12. History or current evidence of RVO (Retinal Vein Occlusion) or current risk factors
for RVO (e.g., uncontrolled glaucoma or ocular hypertension, history of hyper
viscosity or hypercoagulability syndromes); history of retinal degenerative disease.
13. Concurrent neuromuscular disorder that is associated with the potential of elevated
CK (e.g., inflammatory myopathies, muscular dystrophy, amyotrophic lateral
sclerosis, spinal muscular atrophy).
14. Evidence of active, noninfectious pneumonitis, history of interstitial lung disease
that required oral or intravenous glucocorticoid steroids for management.

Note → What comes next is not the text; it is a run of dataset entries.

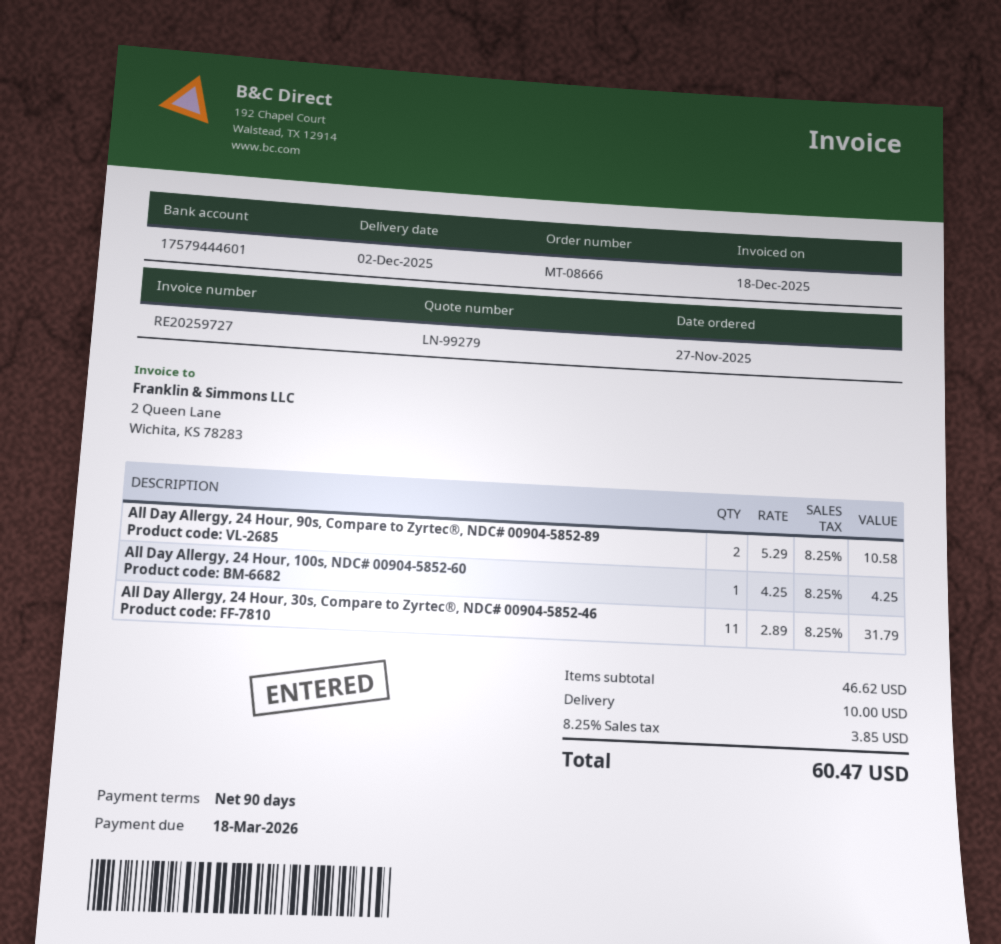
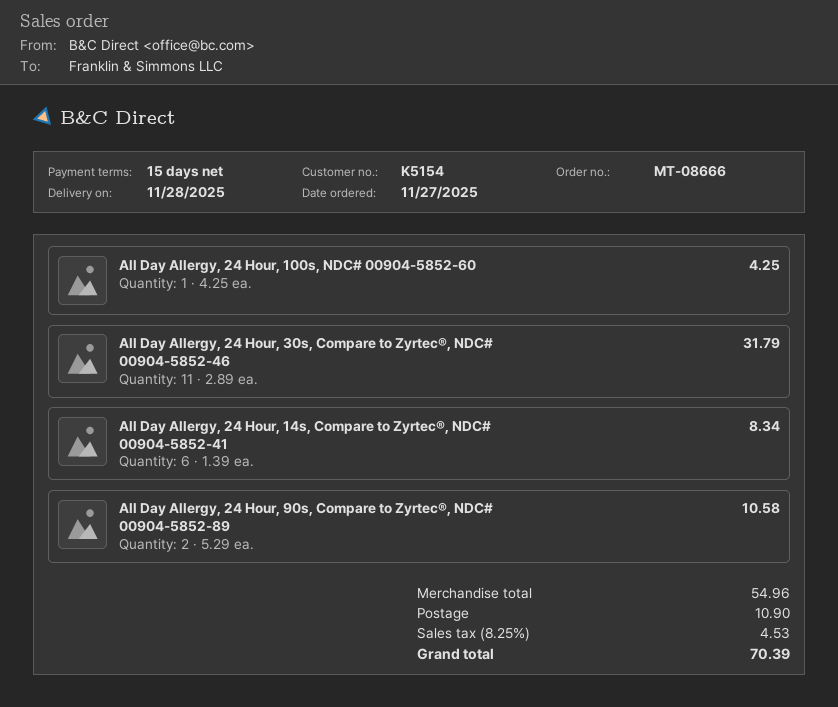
delivery date: 2025-12-02 -> 2025-11-28
payment terms: 90 days -> 15 days
All Day Allergy, 24 Hour, 14s, Compare to Zyrtec®, NDC# 00904-5852-41: none -> 6 x 1.39 = 8.34
subtotal: 46.62 -> 54.96
shipping: 10.00 -> 10.90
tax: 8.25% = 3.85 -> 8.25% = 4.53
total: 60.47 -> 70.39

15. Evidence of HBV or HCV infection. Note: Patients with laboratory evidence of cleared
HBV or HCV infection may be enrolled. Note: Patients with no prior history of HBV
infection who have been vaccinated against HBV and who have a positive antibody
against hepatitis B surface antigen as the only evidence of prior exposure may
enrol.
16. Patient who aas has a known history of a positive test for HIV or known AIDS.
17. Active infection requiring systemic therapy. 18. Patients with symptomatic brain
metastasis, leptomeningeal disease or other active CNS metastases are not eligible.

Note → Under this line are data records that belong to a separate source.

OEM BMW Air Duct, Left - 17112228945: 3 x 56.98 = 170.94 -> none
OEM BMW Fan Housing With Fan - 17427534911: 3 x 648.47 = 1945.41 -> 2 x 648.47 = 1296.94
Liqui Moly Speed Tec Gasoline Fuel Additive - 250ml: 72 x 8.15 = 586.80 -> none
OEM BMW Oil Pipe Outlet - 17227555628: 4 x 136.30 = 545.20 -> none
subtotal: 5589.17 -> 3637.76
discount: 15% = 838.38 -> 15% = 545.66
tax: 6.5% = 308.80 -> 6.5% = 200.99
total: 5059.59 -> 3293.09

Note: Patients with previously treated or not treated brain metastases may participate
provided they are stable (e.g., without evidence of progression by radiographic imaging
for at least 28 days before the first dose of study treatment and neurologic symptoms
have returned to baseline) Patients must have no evidence of new or enlarging brain
metastases or CNS edema.
Patient must have discontinued use of steroids at least 7 days before the first dose of
study treatment.
19. Concurrent or previous other malignancy within 2 years of study entry, except
curatively treated basal or squamous cell skin cancer, prostate intraepithelial
neoplasm, carcinoma in-situ of the cervix, Bowen's disease and Gleason 6 prostate
cancer.
20. Known sensitivity or contraindication to any component of study treatment or their
excipients.
21. Pregnancy confirmed by a positive β-HCG laboratory test result, or breastfeeding
(lactating).
22. Other severe, acute or chronic medical or psychiatric condition(s) or laboratory
abnormality that may increase the risk associated with study participation or study
treatment administration or that may interfere with the interpretation of study
results and, in the judgment of the Investigator, would make the patient an
inappropriate candidate for the study.